Heliyon (Mar 2024)
Machine learning for the early prediction of acute respiratory distress syndrome (ARDS) in patients with sepsis in the ICU based on clinical data
Abstract
Background: Acute respiratory distress syndrome (ARDS) is a fatal outcome of severe sepsis. Machine learning models are helpful for accurately predicting ARDS in patients with sepsis at an early stage. Objective: We aim to develop a machine-learning model for predicting ARDS in patients with sepsis in the intensive care unit (ICU). Methods: The initial clinical data of patients with sepsis admitted to the hospital (including population characteristics, clinical diagnosis, complications, and laboratory tests) were used to predict ARDS, and screen out the crucial variables. After comparing eight different algorithms, namely, XG boost, logistic regression, light GBM, random forest, Gaussian NB, complement NB, support vector machine (SVM), and K nearest neighbors (KNN), rebuilding a prediction model with the best one.

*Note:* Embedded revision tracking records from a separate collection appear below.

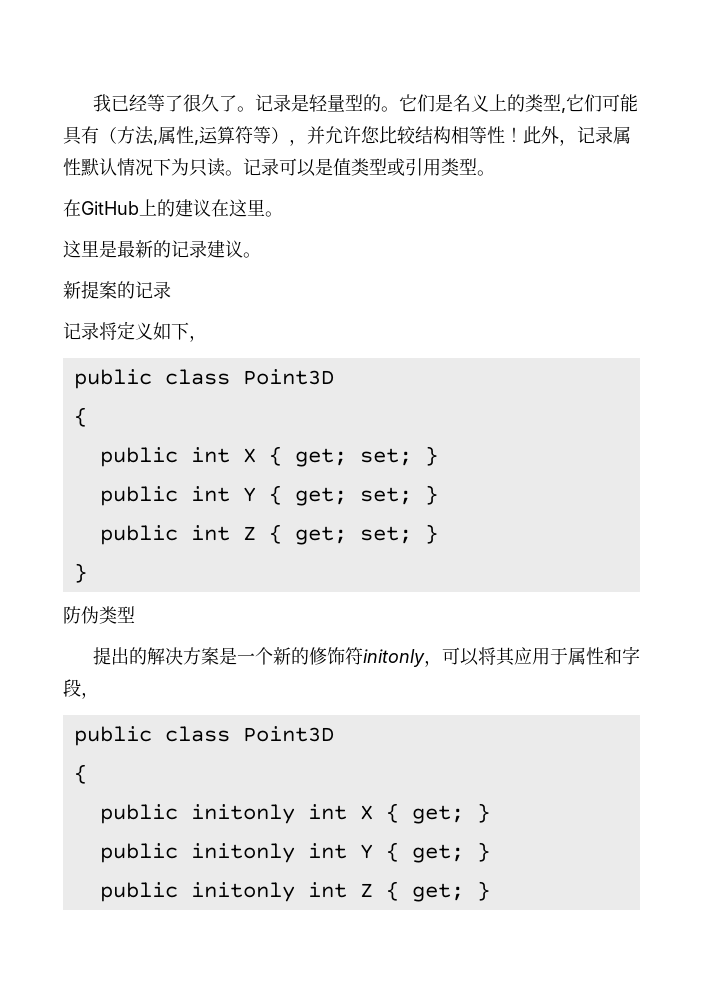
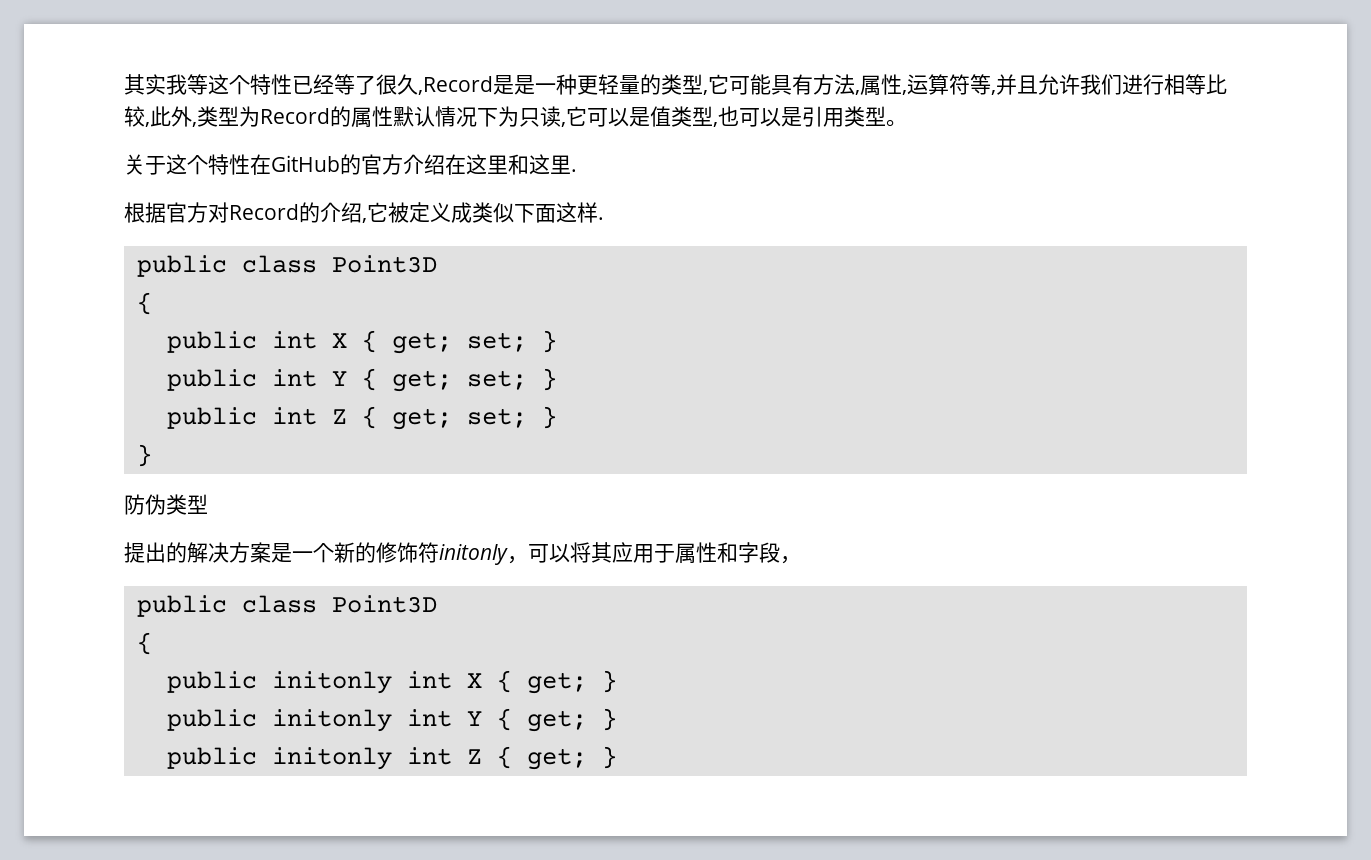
[92,94,507,112] 我已经等了很久了。记录是轻量型的。它们是名义上 -> [124,74,640,95] 其实我等这个特性已经等了很久,Record是是一种更轻量
[583,94,602,112] 们 -> (729, 84) none
[99,127,117,144] （ -> (813, 84) none
[271,126,613,146] ），并允许您比较结构相等性！此外，记录 -> [991,74,1227,95] [124,106,351,127] ,并且允许我们进行相等比较,此外,类型为Record的
[225,158,279,176] 。记录 -> [561,106,587,127] ,它
[387,158,405,176] 或 -> [713,106,802,127] ,也可以是
[63,199,283,217] [63,240,261,258] [63,281,171,299] [63,321,207,342] 在GitHub上的建议在这里。 // 这里是最新的记录建议。 // 新提案的记录 // 记录将定义如下， -> [124,154,577,175] [124,202,604,223] 关于这个特性在GitHub的官方介绍在这里和这里. // 根据官方对Record的介绍,它被定义成类似下面这样.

When remodeling with the best algorithm, 10% was randomly selected to test, and the remaining was trained for cross-validation. Using the area under the curve (AUC), sensitivity, accuracy, specificity, positive and negative predictive value, F1 score, kappa value, and clinical decision curve to evaluate the model's performance. Eventually, the application in the model illustrated by the SHAP package. Results: Ten critical features were screened utilizing the lasso method, namely, PaO2/PAO2, A-aDO2, PO2(T), CRP, gender, PO2, RDW, MCH, SG, and chlorine. The prior ranking of variables demonstrated that PaO2/PAO2 was the most significant variable. Among the eight algorithms, the performance of the Gaussian NB algorithm was significantly better than that of the others. After remodeling with the best algorithm, the AUC in the training and validation sets were 0.777 and 0.770, respectively, and the algorithm performed well in the test set (AUC = 0.781, accuracy = 78.6%, sensitivity = 82.4%, F1 score = 0.824). A comparison of the overlap factors with those of previous models revealed that the model we developed performs better. Conclusion: Sepsis-associated ARDS can be accurately predicted early via a machine learning model based on existing clinical data. These findings are helpful for accurate identification and improvement of the prognosis in patients with sepsis-associated ARDS.